GoPark is a Go version of Dpark, MapReduce(R) alike computing framework supporting iterative computation.
It took some code from old version GoPark by Jia Mi.
After read the code of Dpark and old version GoPark, we got this code. You need a Mesos lib install when build the code under Linux. When under windows, it will not build the mesos mode.
It just a toy code by now, the source code of it may be changed soon after. Just read the code and have fun.
- moosefs support code add
- Mesos support with bugs
- the code of yield changed
- run task with the child process
- distribute functions by executable file distribute
Computing PI:
var count = gopark.NewFloat64Accumulator(0)

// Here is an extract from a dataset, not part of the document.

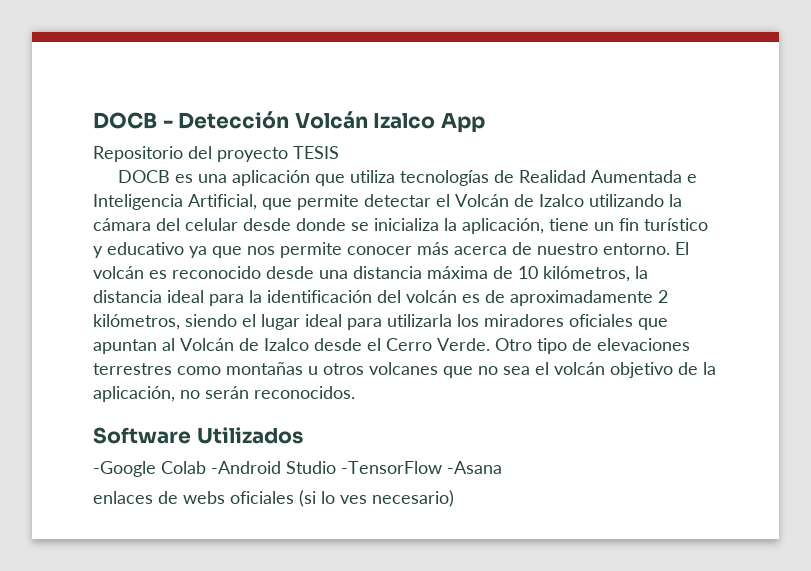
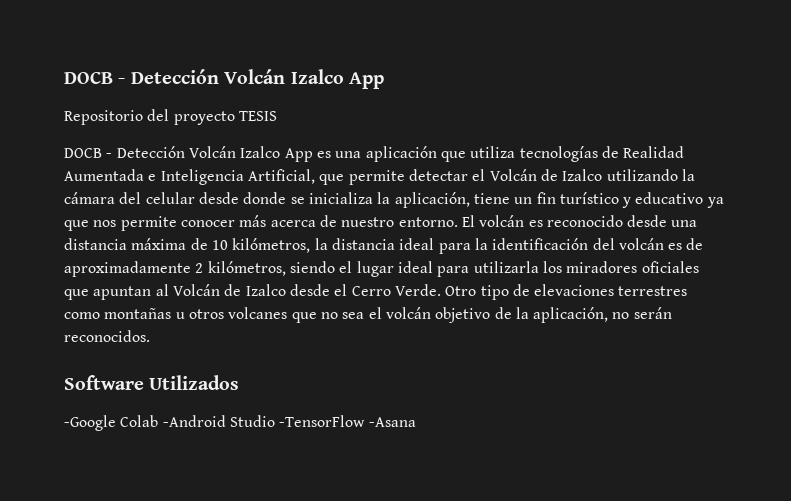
- DOCB es una aplicación que utiliza tecnologías de Realidad Aumentada e Inteligencia Artificial, que permite detectar el Volcán de Izalco utilizando la cámara del celular desde donde se inicializa la aplicación, tiene un fin turístico y educativo ya que nos permite conocer más acerca de nuestro entorno.
+ DOCB - Detección Volcán Izalco App es una aplicación que utiliza tecnologías de Realidad Aumentada e Inteligencia Artificial, que permite detectar el Volcán de Izalco utilizando la cámara del celular desde donde se inicializa la aplicación, tiene un fin turístico y educativo ya que nos permite conocer más acerca de nuestro entorno.
- enlaces de webs oficiales (si lo ves necesario)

var random_once = gopark.NewLoopFunc("random_once", func(_ interface{}) {
x := rand.Float32()
y := rand.Float32()
if x*x+y*y < 1 {
count.Add(float64(1))
}
})
func init() {
gopark.RegisterFunc(random_once)
}
func main() {
flag.Parse()
ctx := gopark.NewContext("gopark")
defer ctx.Stop()
N := 10000
data := make([]interface{}, N)
iters := ctx.ParallelizeN(data, 20)
iters.Foreach(random_once)
val := count.Value().(float64)
fmt.Println(val)
fmt.Printf("Pi = %f \n", (4.0 * val / float64(N)))
}
When run GoPark on process or mesos mode, we need to distribute the whole executable file to child node. When task run, it can meet the functions.
Dpark can serialize functions and distribute it to the child node. Go can't serialize functions, so we need to do register:
func init() {
gopark.RegisterFunc(random_once)
}
. When child task run, it can get the function by its name.
- bug: when task number is too much, run on Mesos will zombie.
- add more RDD function implemented, TODO in code, code refactor
- read the cluster code of Spark